Performance artists faced massive setbacks through the pandemic as restaurant, bar and venue closures left them primarily unemployed.
Songwriters, DJs and other creators of music may have found ways to write and expand their online presence during quarantine, focusing on their original content on streaming platforms or livestreamed performances.
Cover bands — musicians who perform tracks originally recorded by other artists — have had few performing opportunities.
Musicians whose focus is tribute bands for major artists (such as local favorites Le Cure or PriMadonna), normally make large portions of their living with major events like weddings, theme nights at music venues and corporate gigs. No matter their talent, the pandemic brought about one thing they have not been able to cover: the cost of their own rents.
“COVID taught us a lot about how our economic structure doesn’t work,” says Bryan Mills as he sits across the table with three other artists, or “family,” as they refer to each other. Mills is a cover artist and live sound engineer for several bands in North Texas.
“There’s a community of cover artists here, and there [are] families within that community that have had to suffer,” he says.
Mills says there's a largely hidden community of cover artists in Dallas-Fort Worth that, he believes, is the biggest cover scene in the country, next to Las Vegas. And with such a surfeit of artists, those who operate primarily as freelance performers are suffering.
“You know what the main benefit to 1099 is?” Mills asks gravely, referring to a federal tax form for reporting freelance income. “There isn’t one. It’s a way for companies to get away with not insuring their employees. Then those of us with 1099s are taxed as high as the 1 percent.”
One of the cover artists at the table is Dave Corley, aka “Guitar Dave,” who says he plays guitar and sings “all around DFW.” Corley and Mills agree the cover artist community can seem a bit incestuous as scenes and band members overlap in different cover bands.
Since the pandemic hit, their pay, the group members say, has fallen to levels that make it difficult to survive.
“I can’t afford some sound gigs that I’ve had for many years,” Corley says, explaining that all cover artists are going through similar issues. “Broadway shut down for another year. Vegas touring is done. Cruise ship employees are out of luck.
“Unfortunately, it’s us at this table who are at a small enough level that we can pick up gigs here and there," he continues. "When you’re filling thousands of seats, you’re out of luck, because that’s not feasible right now.”
Despite their individual struggles, the group is high in spirits, laughing while recalling drunken stories and wild performances from the past.
“Sometimes we won’t see each other for a year and a half and it’s like we don’t miss a moment,” Corley says.
The other two musicians at the table are Lina Mayoux, aka “Lina Bina,” and David Whiteman, bandleader of David Whiteman Band and “registered asshole,” a title the group doesn't dispute. Both have had their share of setbacks since COVID-19 hit.
“Mine is convoluted because I have a 13-piece band,” Whiteman says.
Since the pandemic hit, his band has had only had two shows.
“With a band my size, it requires a certain amount of space or a certain size patronage that is necessary to continue performing,“ Whiteman says
While Whiteman's band members have found other means of employment, the struggle of having 1099 employees hit him on a personal level.
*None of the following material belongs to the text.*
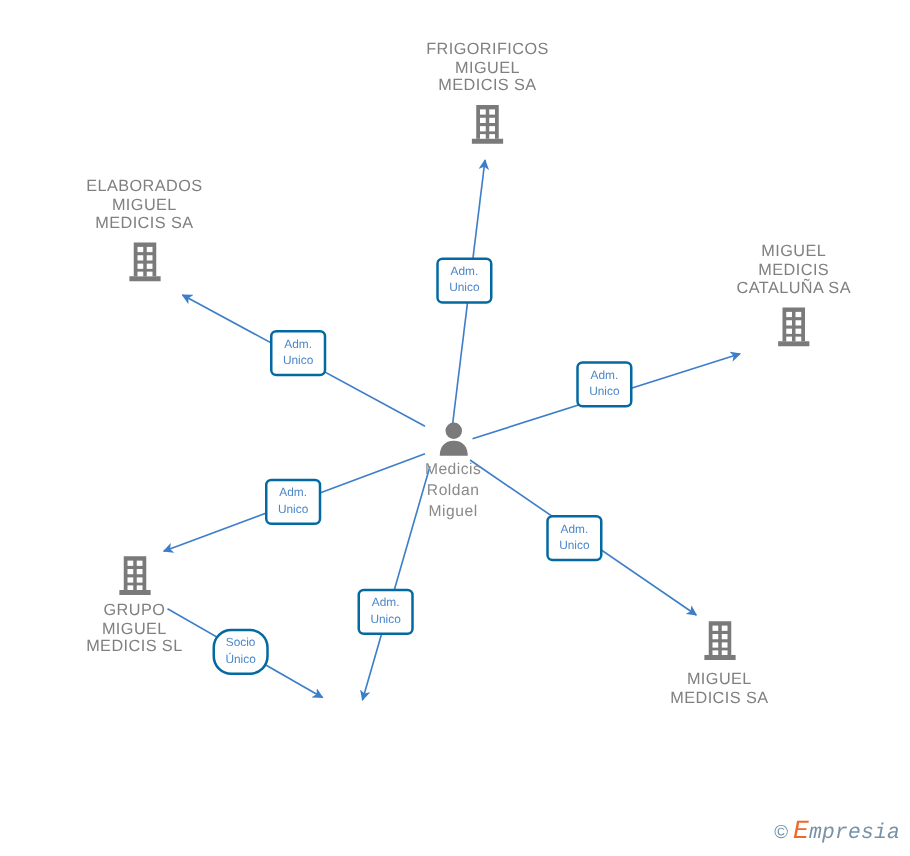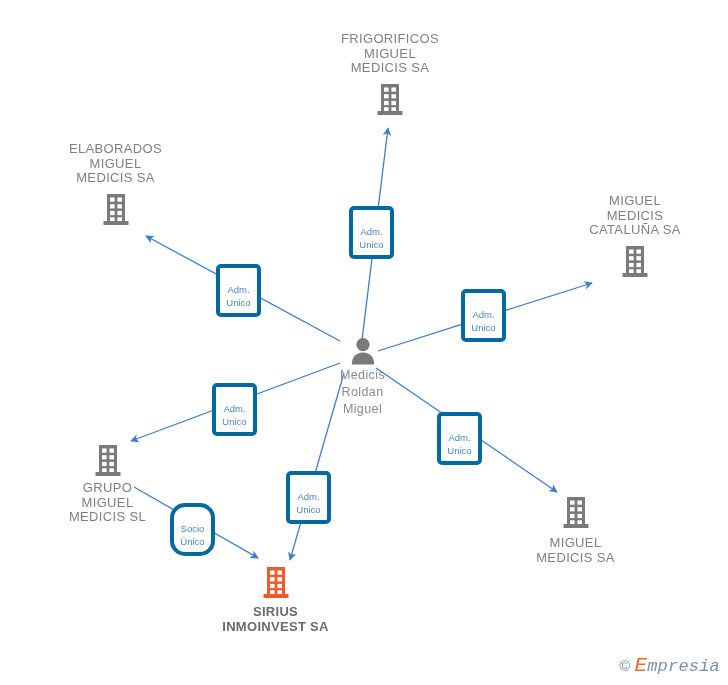"Adm." .edge-label { border: 4px solid #0369a1 -> 2px solid #0369a1; padding: 16px 6px 4px 6px -> 4px 6px 4px 6px }
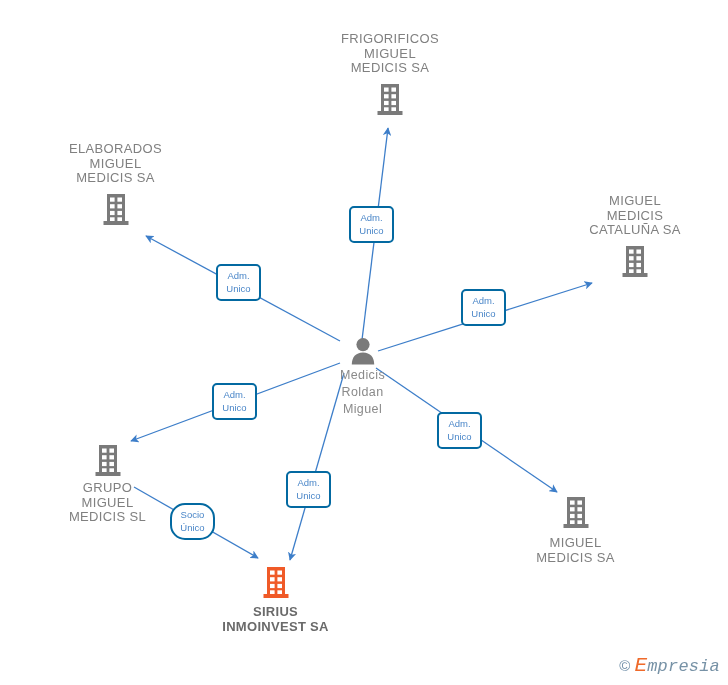"SIRIUS" div.node { html: <div> <span> <svg> <rect></rect> <rect></rect> <rect></rect> <rect></rect> <rect></rect> <rect></rect> <rect></rect> <rect></rect> <rect></rect> <rect></rect> </svg> </span> <div>SIRIUS INMOINVEST SA</div> </div> -> none }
“As far as the band goes, I was helpless,” he says. “If you’re working in an office, you’re with people you might not necessarily like. But onstage, it’s people you care deeply about. It hurts in a different way.”
Lina Bina was one of the luckier ones, she says.
“I was blessed that my husband was able to pick up where I wasn’t able to,” Mayoux says, although as a Canadian resident, she faced distinctive problems.
“Not being a permanent resident, you have to go through more loopholes than others," she says. "This makes it harder because you don’t get the benefits that other citizens do. So when all the gigs went downhill, it was all hope lost. What else do you do? We were the first ones to go, and we’re still not fully back.”
Though many cover artists have managed to bounce back slowly as cities reopen, there’s long-term financial damage that may never be reversed for many.
“I had to put my retirement plan into motion faster than I expected,” says Mills, who has taken personal pay cuts and seen many friends return to school or move homes to fix their financial state. “I was blessed that I had that much [in a retirement plan] in line. But as far as what I do, my career is over. As far as my passion goes … I lost my passion."